**Your task**
For the entries that follow, restate word for word the line containing "2016-12-31: 188000000 -> none", the line containing "2020-09-30: none -> 204000000", and every line that lies between them.
┌─ Available records
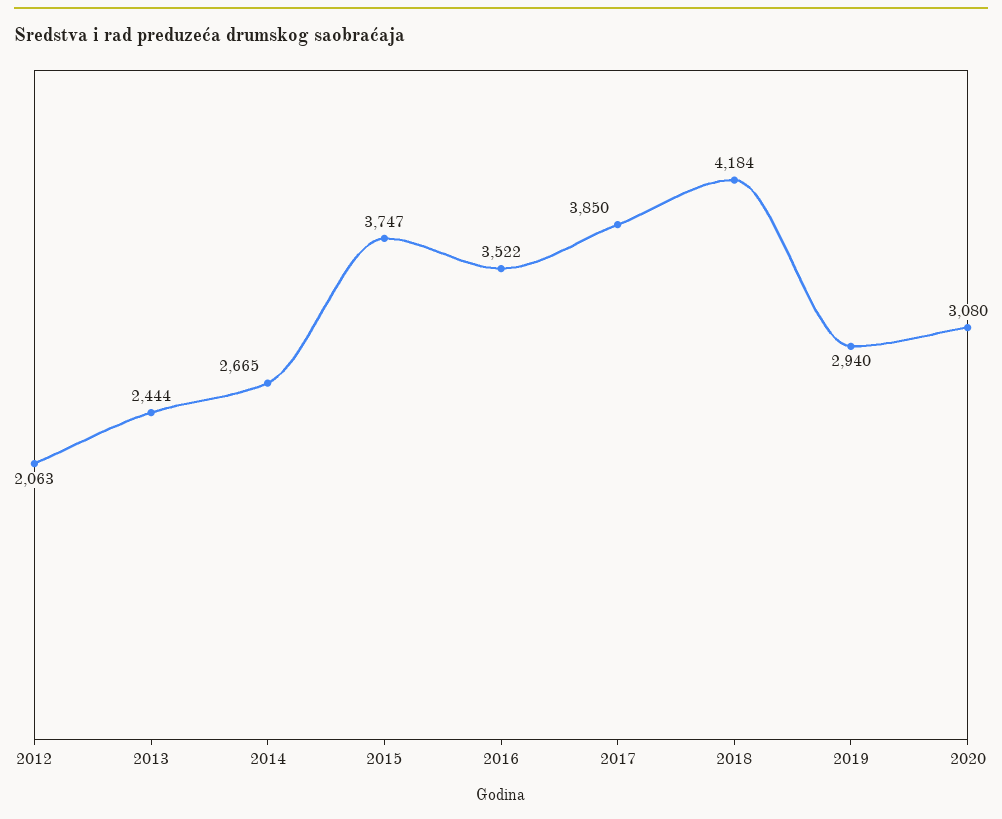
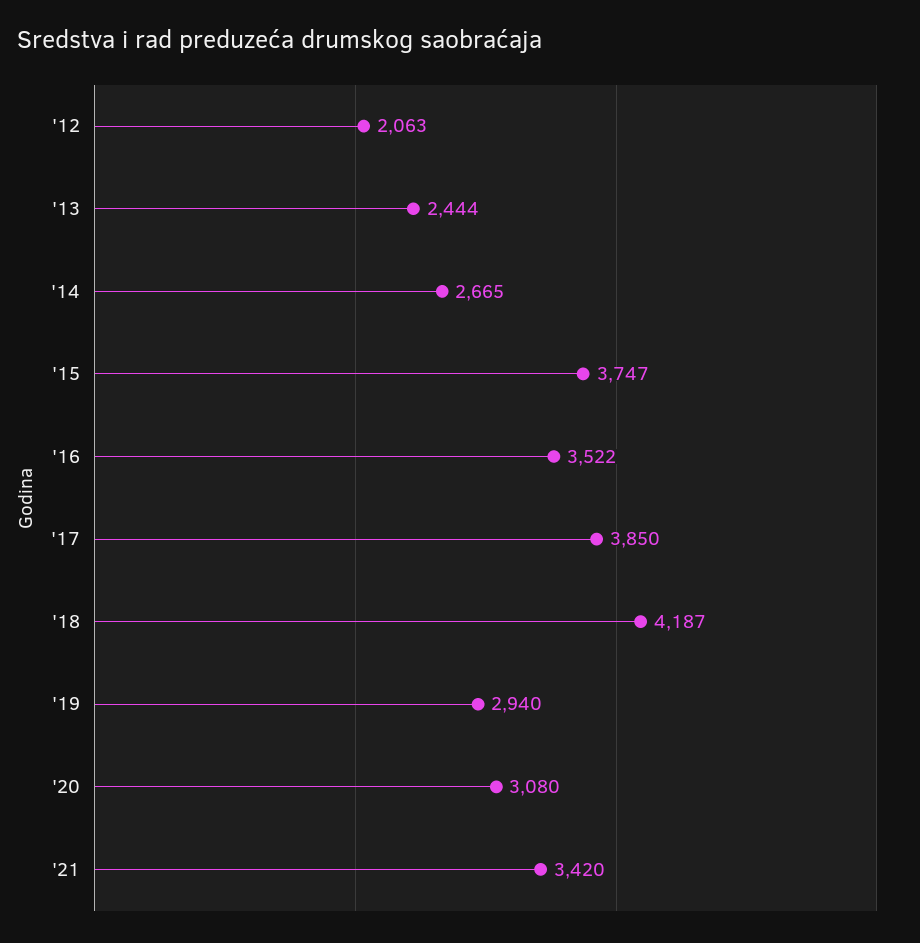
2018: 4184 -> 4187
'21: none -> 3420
└─
┌─ Available records
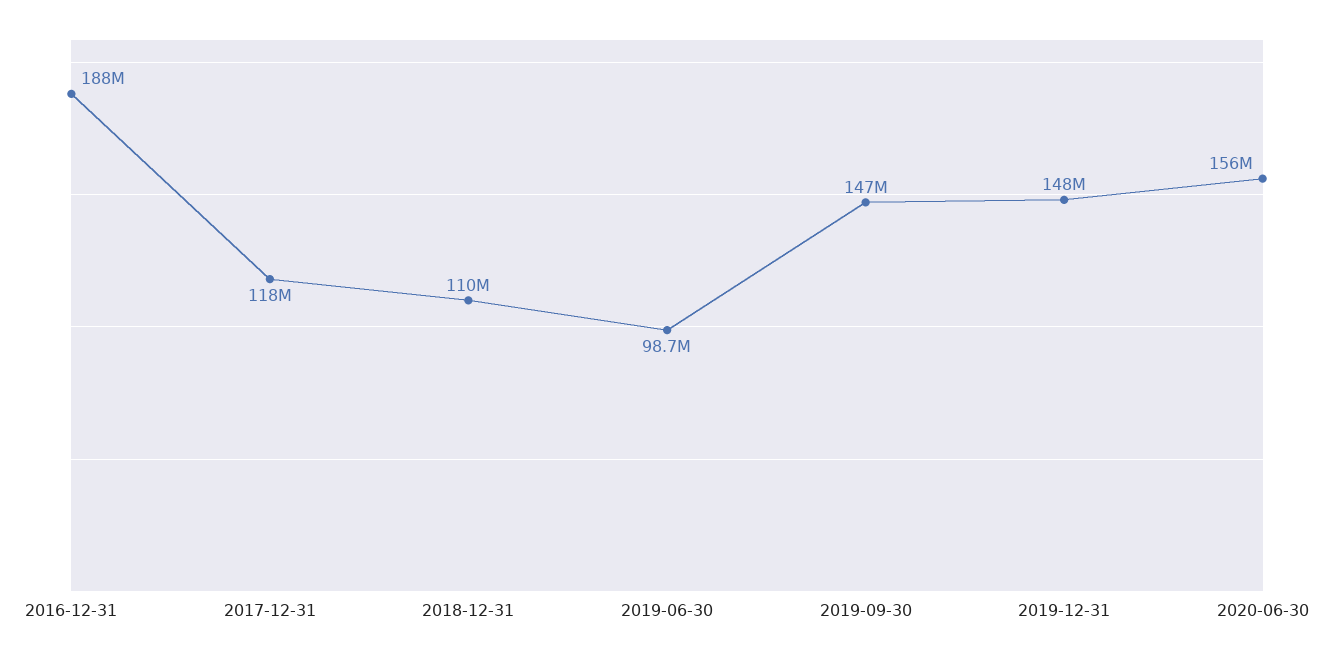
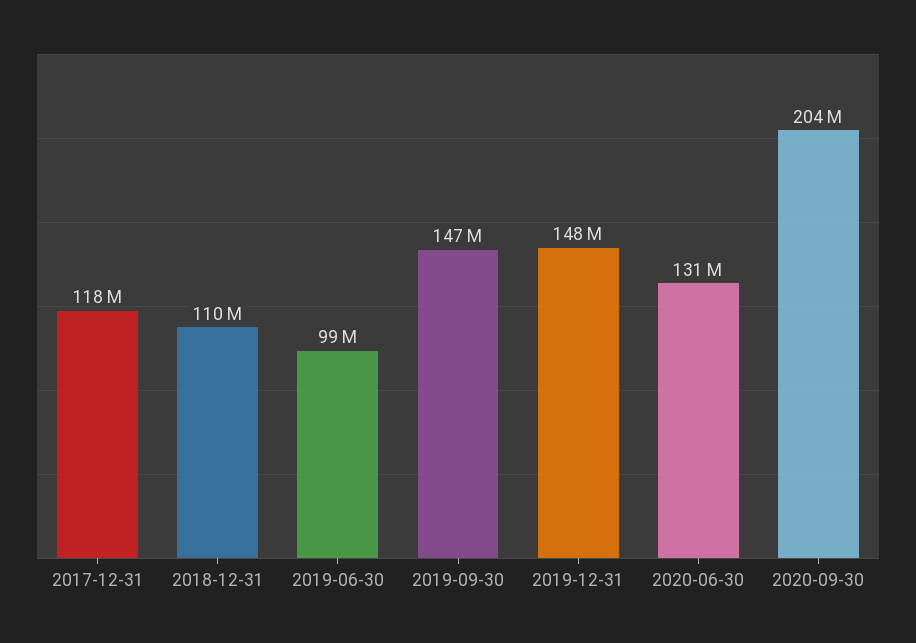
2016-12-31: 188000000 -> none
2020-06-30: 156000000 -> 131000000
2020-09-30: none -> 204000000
└─
**Output**
2016-12-31: 188000000 -> none
2020-06-30: 156000000 -> 131000000
2020-09-30: none -> 204000000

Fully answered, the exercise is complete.